> Task goal
In the entries below, find the line containing "TUFFY, Ocean, General", then copy it and every later line exactly, ending with the last line.

** Opening Supplied information block **

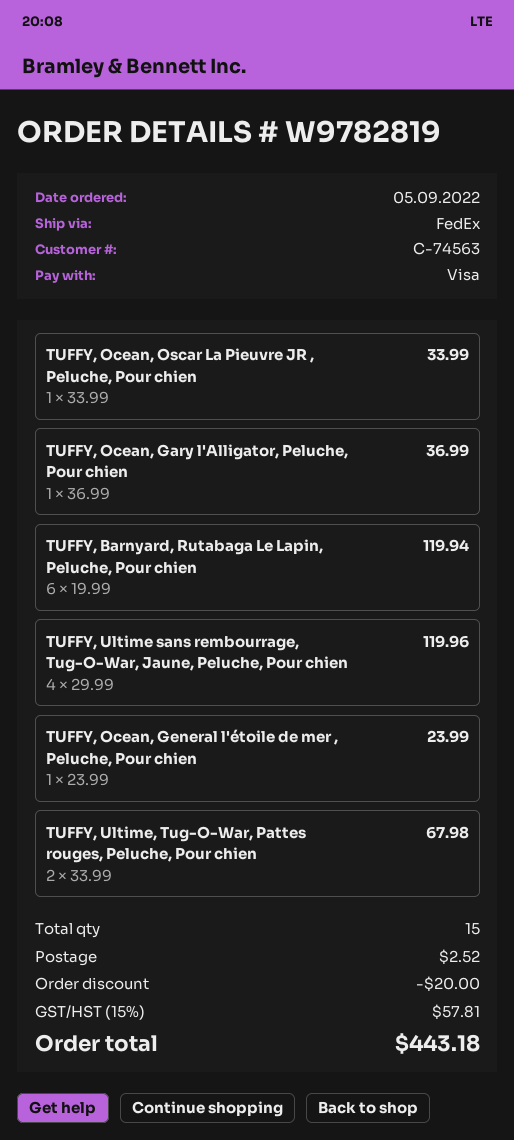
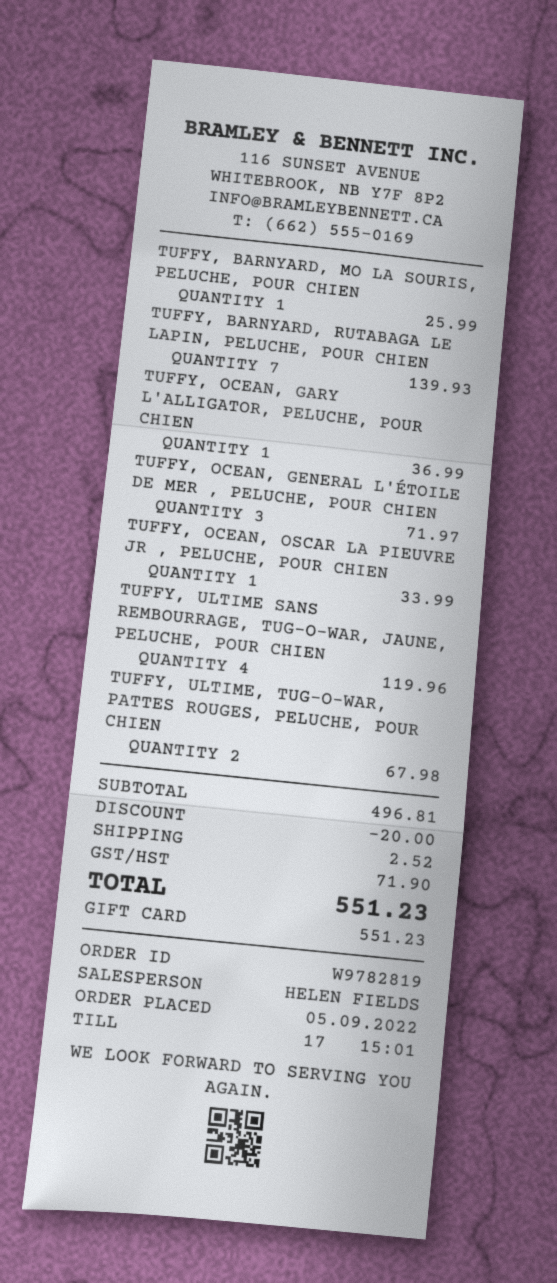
payment method: Visa -> gift card
TUFFY, Barnyard, Rutabaga Le Lapin, Peluche, Pour chien: 6 for 119.94 -> 7 for 139.93
TUFFY, Ocean, General l'étoile de mer , Peluche, Pour chien: 1 for 23.99 -> 3 for 71.97
TUFFY, BARNYARD, MO LA SOURIS, PELUCHE, POUR CHIEN: none -> 1 for 25.99
tax: 57.81 -> 71.90
total: 443.18 -> 551.23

** Closing Supplied information block **

> Response area
TUFFY, Ocean, General l'étoile de mer , Peluche, Pour chien: 1 for 23.99 -> 3 for 71.97
TUFFY, BARNYARD, MO LA SOURIS, PELUCHE, POUR CHIEN: none -> 1 for 25.99
tax: 57.81 -> 71.90
total: 443.18 -> 551.23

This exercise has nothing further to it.